I disagree/disapprove of any math teacher that says this is definition. Its not. No one can assign more than one definition to a single concept without somewhere proving the equivalence.

You want to talk definition? One of the Bernoulli family, while working on problems of bank account growth and compounding interest problems, was able to show that a bank account that grows with 100% APR, compounded continuously, converged to a value a little over 2.7 times that of the principle. HE showed that $\lim_{n\to \infty} (1+\frac{1}{n})^n = e$.

THIS is definition. The most fundamental and principle of equalities. This is the historical origin, the chronological first, and the basis of all other properties which followed, and which were proved equivalent.

So now youve established the existence of e. Taking $e^x$ is a trivial algebraic concept. Taking example from the interest growth problems, $e^x$ is the balance of a bank account with a principle of 1 after $x$ years.

Enter logarithms: If $e^m = n $ then (by definition of the logarithm) we have $m = \log_e(n)$.

Then, we can say $\log_e(n) = \ln(n)$. This is nomenclature. Its just a standard and simpler way of writing a frequently appearing logarithm. This equivalence is not proven, its definition. But its not a mathematical coincidence, its simply an arbitrated truth. It was assigned and invented for simplicity.
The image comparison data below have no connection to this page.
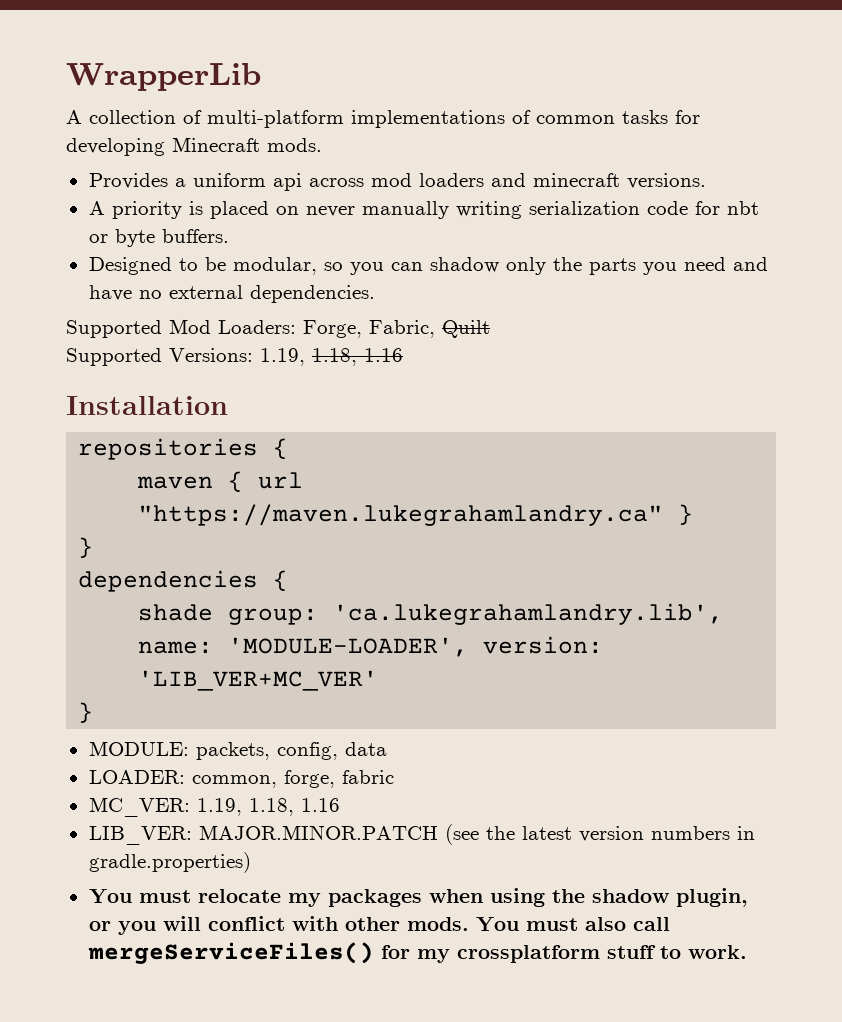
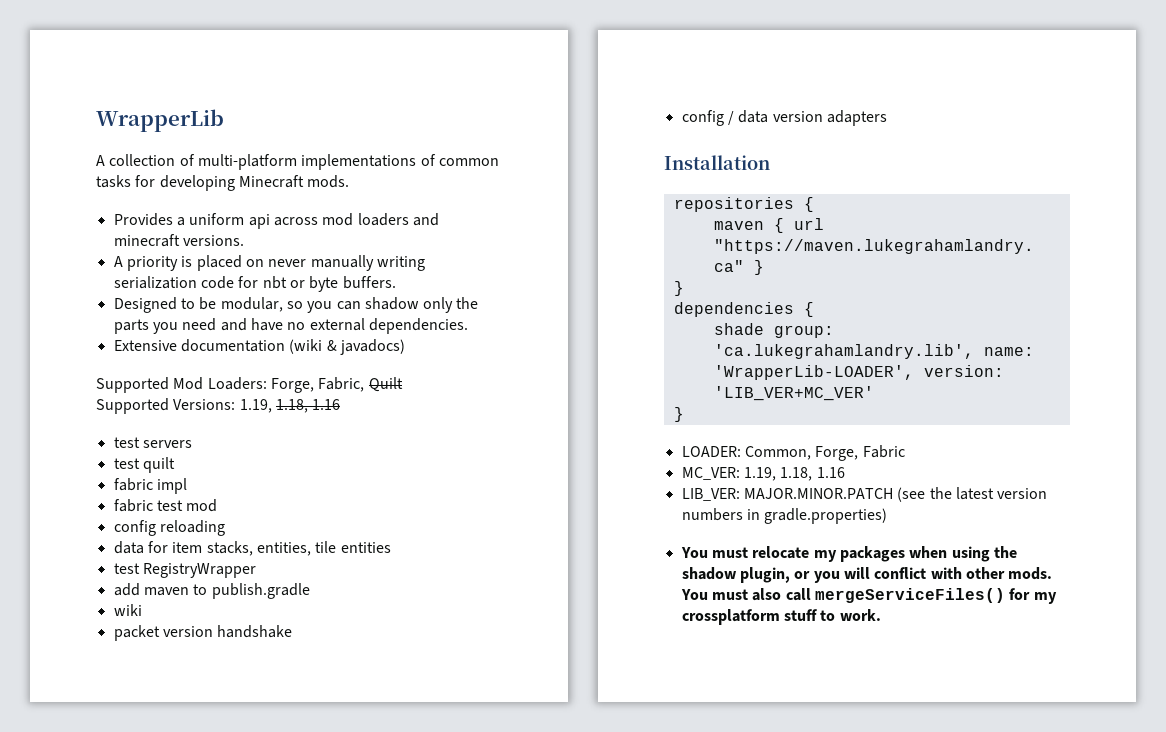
(375, 294) none -> [113,339,405,355] // Extensive documentation (wiki & javadocs)
(403, 355) none -> [113,437,192,448] [113,457,175,473] [113,478,187,494] [113,499,218,512] [113,520,225,536] [113,541,391,556] [113,563,256,578] [113,583,310,599] [113,604,142,616] [113,625,293,641] [681,110,887,126] // test servers // test quilt // fabric impl // fabric test mod // config reloading // data for item stacks, entities, tile entities // test RegistryWrapper // add maven to publish.gradle // wiki // packet version handshake // config / data version adapters
[228,637,469,657] 'MODULE-LOADER', -> [713,365,914,380] 'WrapperLib-LOADER',
[88,741,387,760] [88,770,394,788] MODULE: packets, config, data // LOADER: common, forge, fabric -> [681,445,905,461] LOADER: Common, Forge, Fabric

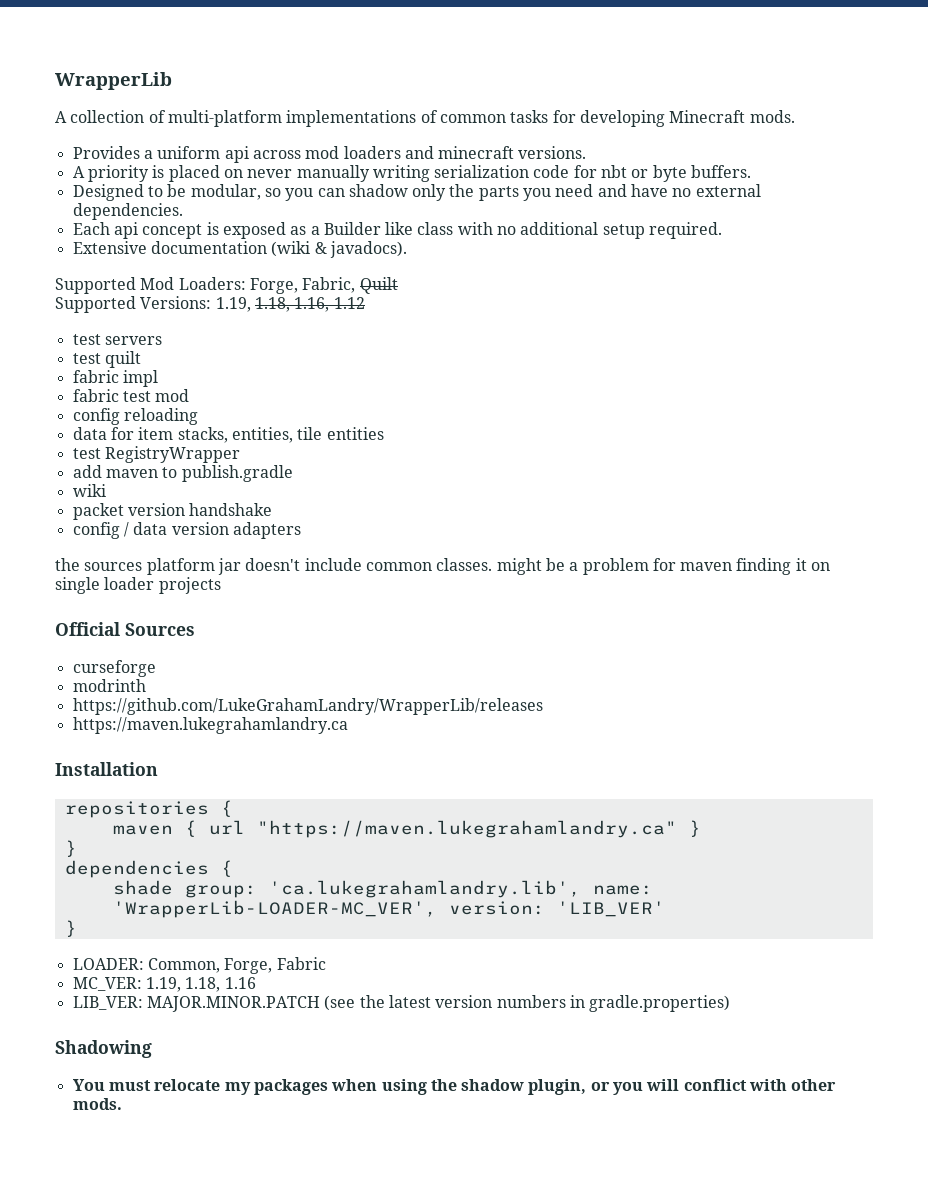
(468, 326) none -> [72,222,723,239] // Each api concept is exposed as a Builder like class with no additional setup required.
[339,339,405,355] javadocs) -> [329,241,407,258] javadocs).
[312,399,341,410] 1.16 -> [294,297,365,312] 1.16, 1.12
(887, 118) none -> [55,558,831,575] [55,577,221,594] [55,622,195,636] [72,660,156,677] [72,679,146,692] [72,698,543,715] [72,717,348,734] // the sources platform jar doesn't include common classes. might be a problem for maven finding it on single loader projects // Official Sources // curseforge // modrinth // https://github.com/LukeGrahamLandry/WrapperLib/releases // https://maven.lukegrahamlandry.ca
[713,365,1004,380] [713,386,874,401] 'WrapperLib-LOADER', version: 'LIB_VER+MC_VER' -> [112,900,665,918] 'WrapperLib-LOADER-MC_VER', version: 'LIB_VER'
(888, 516) none -> [55,1040,152,1058] // Shadowing
[680,588,1057,604] [681,609,881,625] You must also call mergeServiceFiles() for my crossplatform stuff to work. -> (122, 1104) none

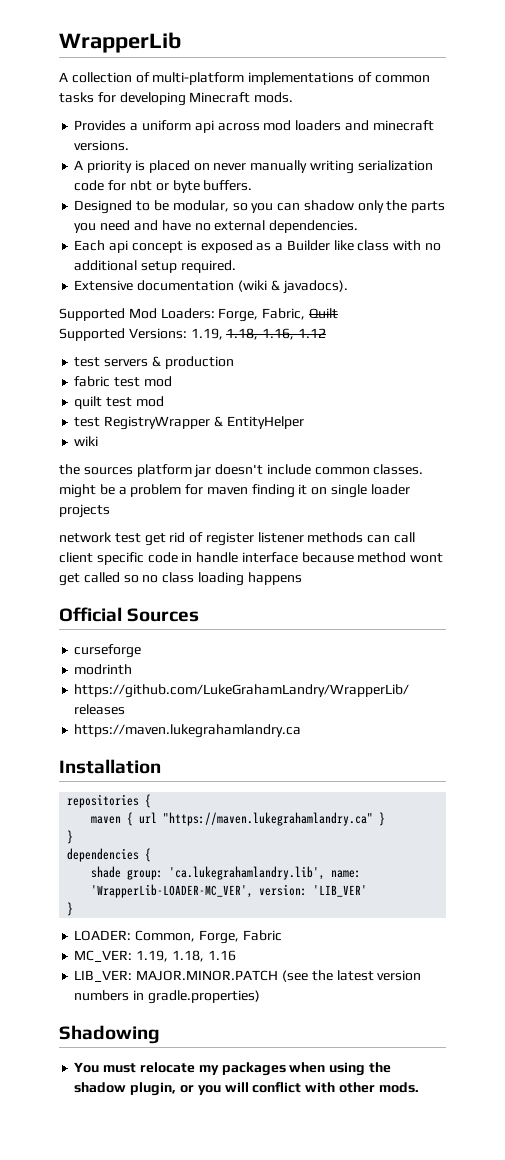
[72,351,141,368] [72,370,158,387] // test quilt // fabric impl -> [151,356,234,369] & production
[72,408,198,425] [72,427,384,443] [72,446,240,463] [72,465,293,482] [72,484,106,497] [72,503,273,520] [72,522,301,539] config reloading // data for item stacks, entities, tile entities // test RegistryWrapper // add maven to publish.gradle // wiki // packet version handshake // config / data version adapters -> [74,396,164,409] [74,416,304,430] [74,436,99,446] quilt test mod // test RegistryWrapper & EntityHelper // wiki
(221, 585) none -> [59,532,416,546] [59,552,444,565] [59,572,302,586] // network test get rid of register listener methods can call client specific code in handle interface because method wont get called so no class loading happens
Proving $\frac{d}{dx} \ln(x) = \frac{1}{x}$ is done via the limit definition of the derivative. Here, let us prove the derivative of any arbitrary logarithm with respect ot its argument x. $\frac{d}{dx} \log_a(x) = \lim_{h\to 0}\frac{\log_a(x+h)-\log_a(x)}{h}$

$\frac{d}{dx} \log_a(x) = \lim_{h\to 0}\frac{\log_a(\frac{x+h}{x})}{h}$

$\frac{d}{dx} \log_a(x) = \lim_{h\to 0}\frac{1}{h}\log_a(1+\frac{h}{x})$

Letting $h=x/n$ then as $h\to 0$ we have $n\to\infty$. The substitution creates:

$\frac{d}{dx} \log_a(x) = \lim_{n\to \infty}\frac{n}{x}\log_a(1+\frac{1}{n})$

Factoring out constants and continuous functions independent of $n$: $\frac{d}{dx} \log_a(x) = \frac{1}{x}\log_a\lim_{n\to \infty}(1+\frac{1}{n})^n$

By the ACTUAL definition of e, we have $\frac{d}{dx} \log_a(x) = \frac{1}{x}\log_a(e)$

This is a general truth for any log. If you let $a=e$ then $\frac{d}{dx} \ln(x) =\frac{1}{x}\log_e(e) = \frac{1}{x}$

And by the general theorem of calculus, we also have the integral, $\ln(x) = \int_1^x \frac{1}{t} dt$. This is just the reverse rule.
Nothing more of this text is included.